Healthy Datas Q&A Nutrition & Diet Dietary Restrictions & Allergies

Can food allergies cause allergies?

Asked by:Amara

Asked on:Apr 17, 2026 05:40 PM

Answers:1 Views:572
  • Botelho Botelho

    Apr 17, 2026

    Modern nutrition and allergology circles have not confirmed the existence of "food incompatibility" in the traditional understanding. Most people think that "food incompatibility causes allergies", in essence, they are either allergic/mild to moderate intolerance to one or more ingredients, or the discomfort caused by stale or improper handling of the ingredients has nothing to do with the so-called "food incompatibility".

    It is estimated that many people will refute this. After all, I can count the number of mutually exclusive combinations I have heard of since I was a child. Maybe I have even "stepped into the trap" myself. When I was rotating in the clinical nutrition department two years ago, I met a little girl who said that as long as she ate mangoes and fresh milk at the same time, she would get a red rash on her arms, which was terribly itchy. I always thought that these two people were naturally at odds with each other. After doing an allergen screening, I found out that she was allergic to the urushiol in the mango skin and the whey protein in the milk. She is mildly allergic. When she eats them alone, she either doesn't eat much, or her body metabolizes them too fast to trigger an immune response. When they eat them together, they just cross the threshold, and she develops allergic symptoms. After figuring out the cause, she only needs to peel the mangoes cleanly when eating them, and eat them separately from milk for half an hour, and basically no more problems occur.

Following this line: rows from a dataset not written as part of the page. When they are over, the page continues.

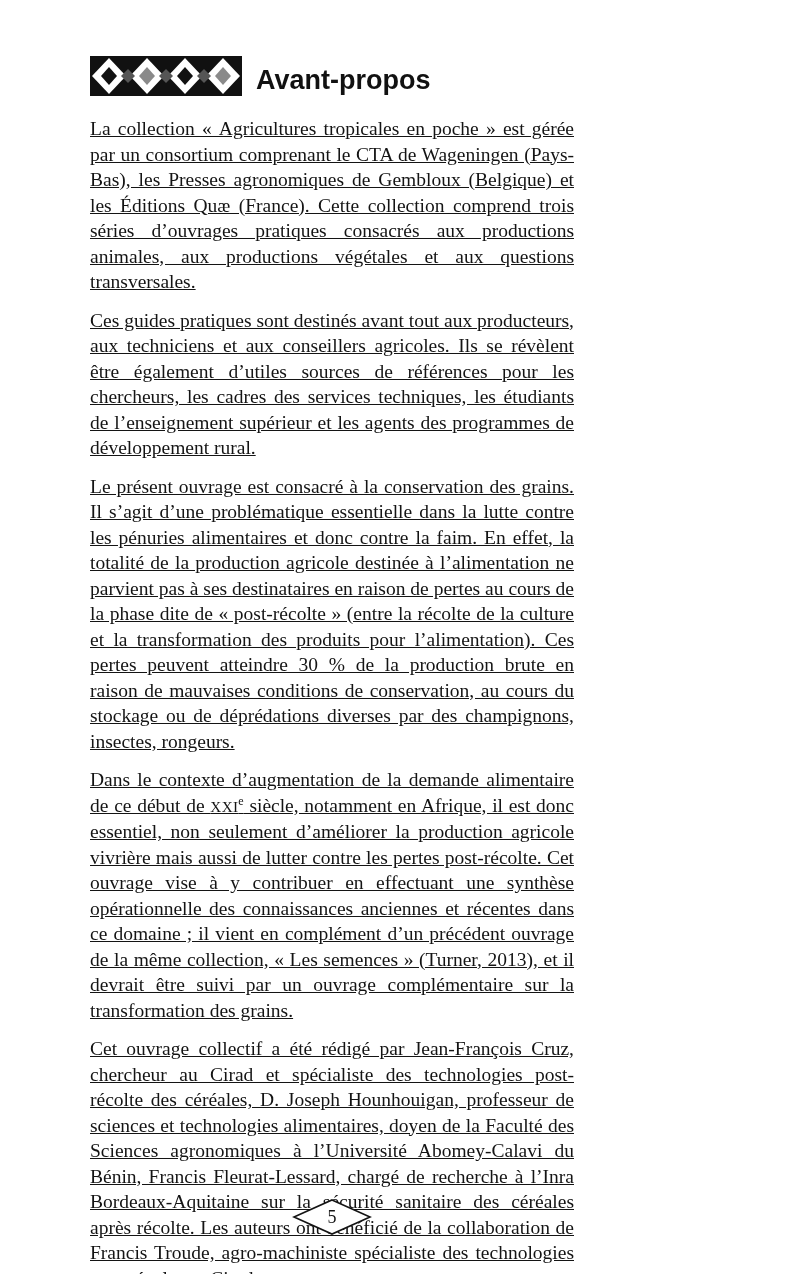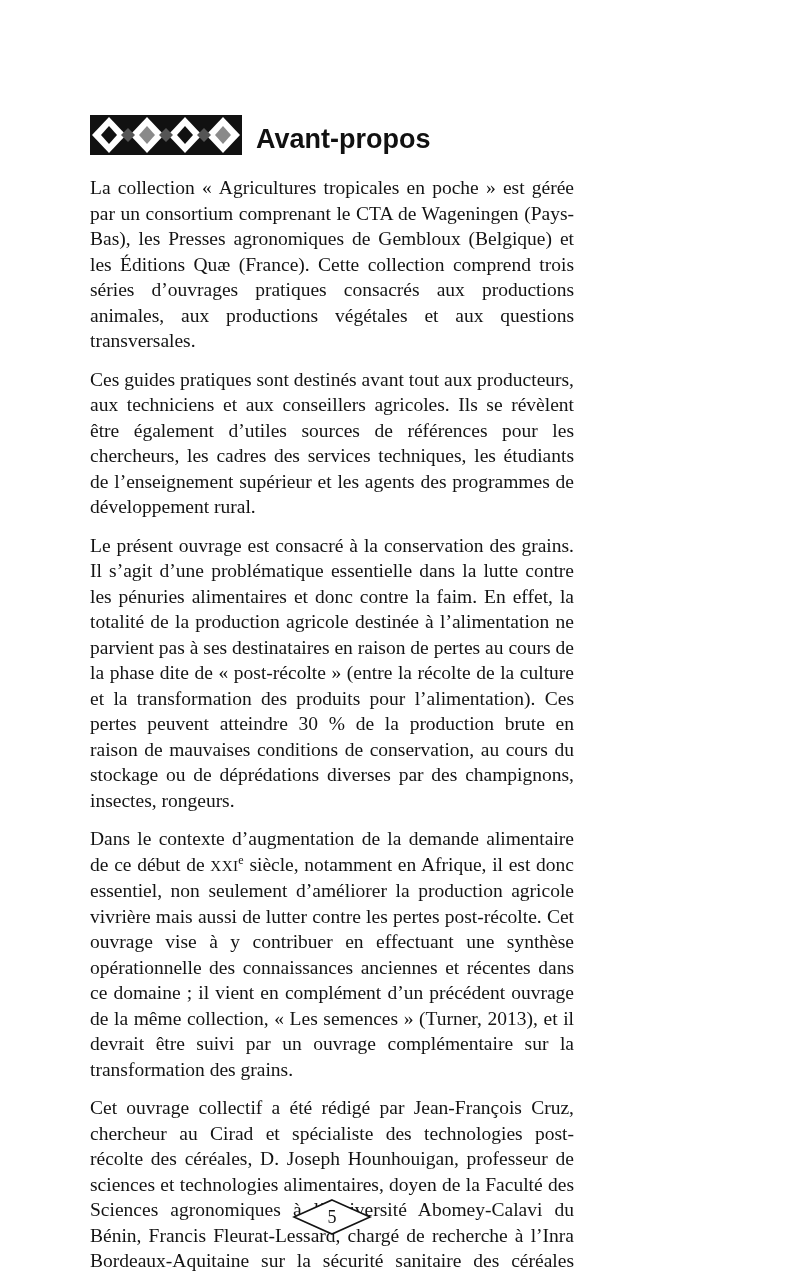--- a/index.html
+++ b/index.html
@@ -12,7 +12,7 @@
     width: 664px;
     height: 1274px;
     box-sizing: border-box;
-    padding: 115px 90px 0 90px;
+    padding: 56px 90px 0 90px;
     background: #ffffff;
     color: #141414;
     font-family: "Liberation Serif", serif;

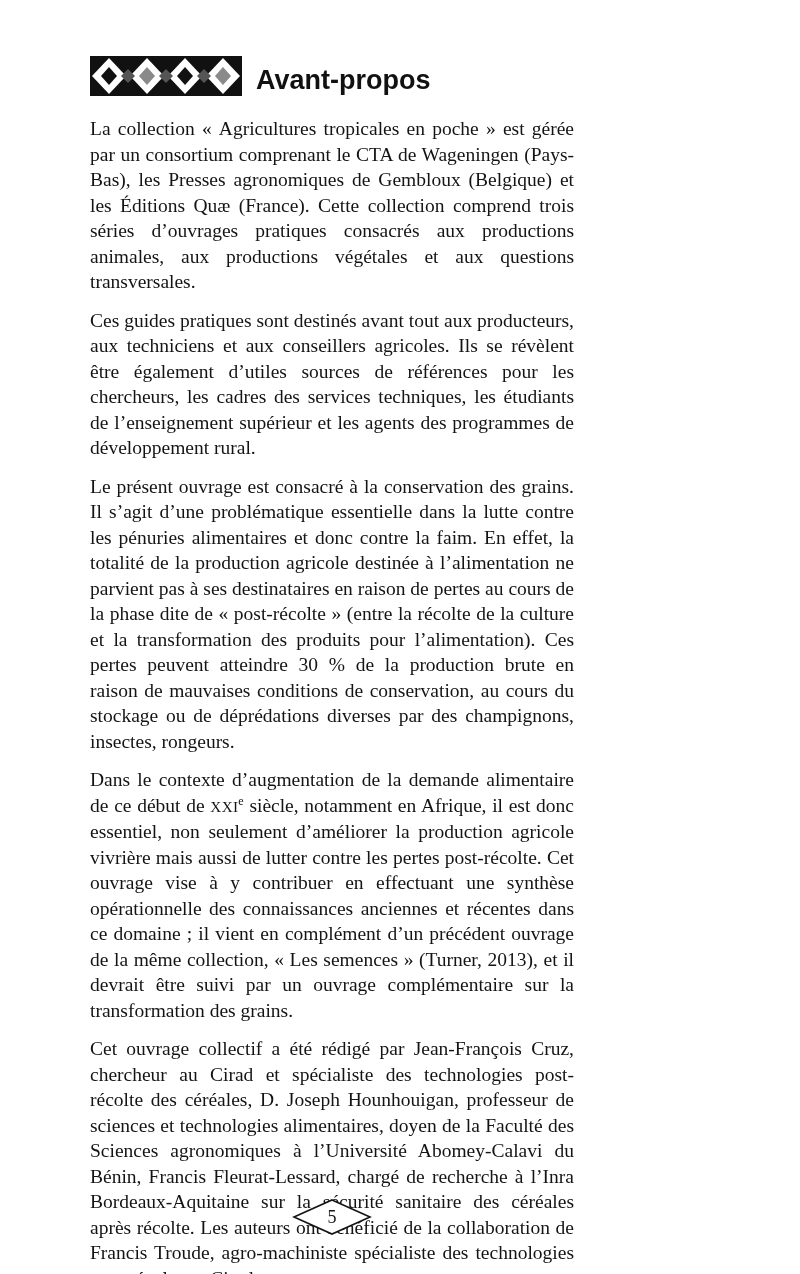--- a/index.html
+++ b/index.html
@@ -38,6 +38,7 @@
     line-height: 25.5px;
     text-align: justify;
     text-justify: inter-word;
+    text-decoration: underline;
   }
   .sc {
     text-transform: uppercase;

    Of course, this does not mean that eating two foods together will not affect the probability of allergy at all. A European team has done experiments on small samples before and found that when certain food ingredients come together, they may slightly change the protein structure of some allergens and increase allergenicity in disguise. However, the triggering conditions for this situation are particularly harsh, or you have to eat a dose that far exceeds the normal daily intake - for example, to achieve the effect of seafood and vitamin C working together to increase allergy in the experiment, you have to eat dozens of kilograms of raw shrimp and more than a dozen kilograms of fresh oranges in one meal. It is impossible for ordinary people to eat so much.; Either they themselves have severe hypersensitivity and have allergic reactions to most common foods. Ordinary people basically do not encounter such extreme situations during their daily meals.

    Many people tend to regard abdominal pain and diarrhea after eating two kinds of food as allergies. In fact, most of the time, it is either raw and cold food that irritates the gastrointestinal tract, or acute gastroenteritis caused by unwashed or undercooked ingredients. For example, cold beer paired with kebabs has diarrhea. It is most likely that the ice irritates the gastrointestinal mucosa and the kebabs are not fully cooked. It has nothing to do with these two "mutual conflicts", and it is not considered an allergy.

    If you really develop suspected allergic symptoms such as red rash or tight throat after eating something, don’t rush to accuse the ingredients of being “compatible” with each other. Remember what you ate first, and then go to the hospital for an allergen screening to find out the real cause, so that you won’t miss out on many delicious combinations for no reason.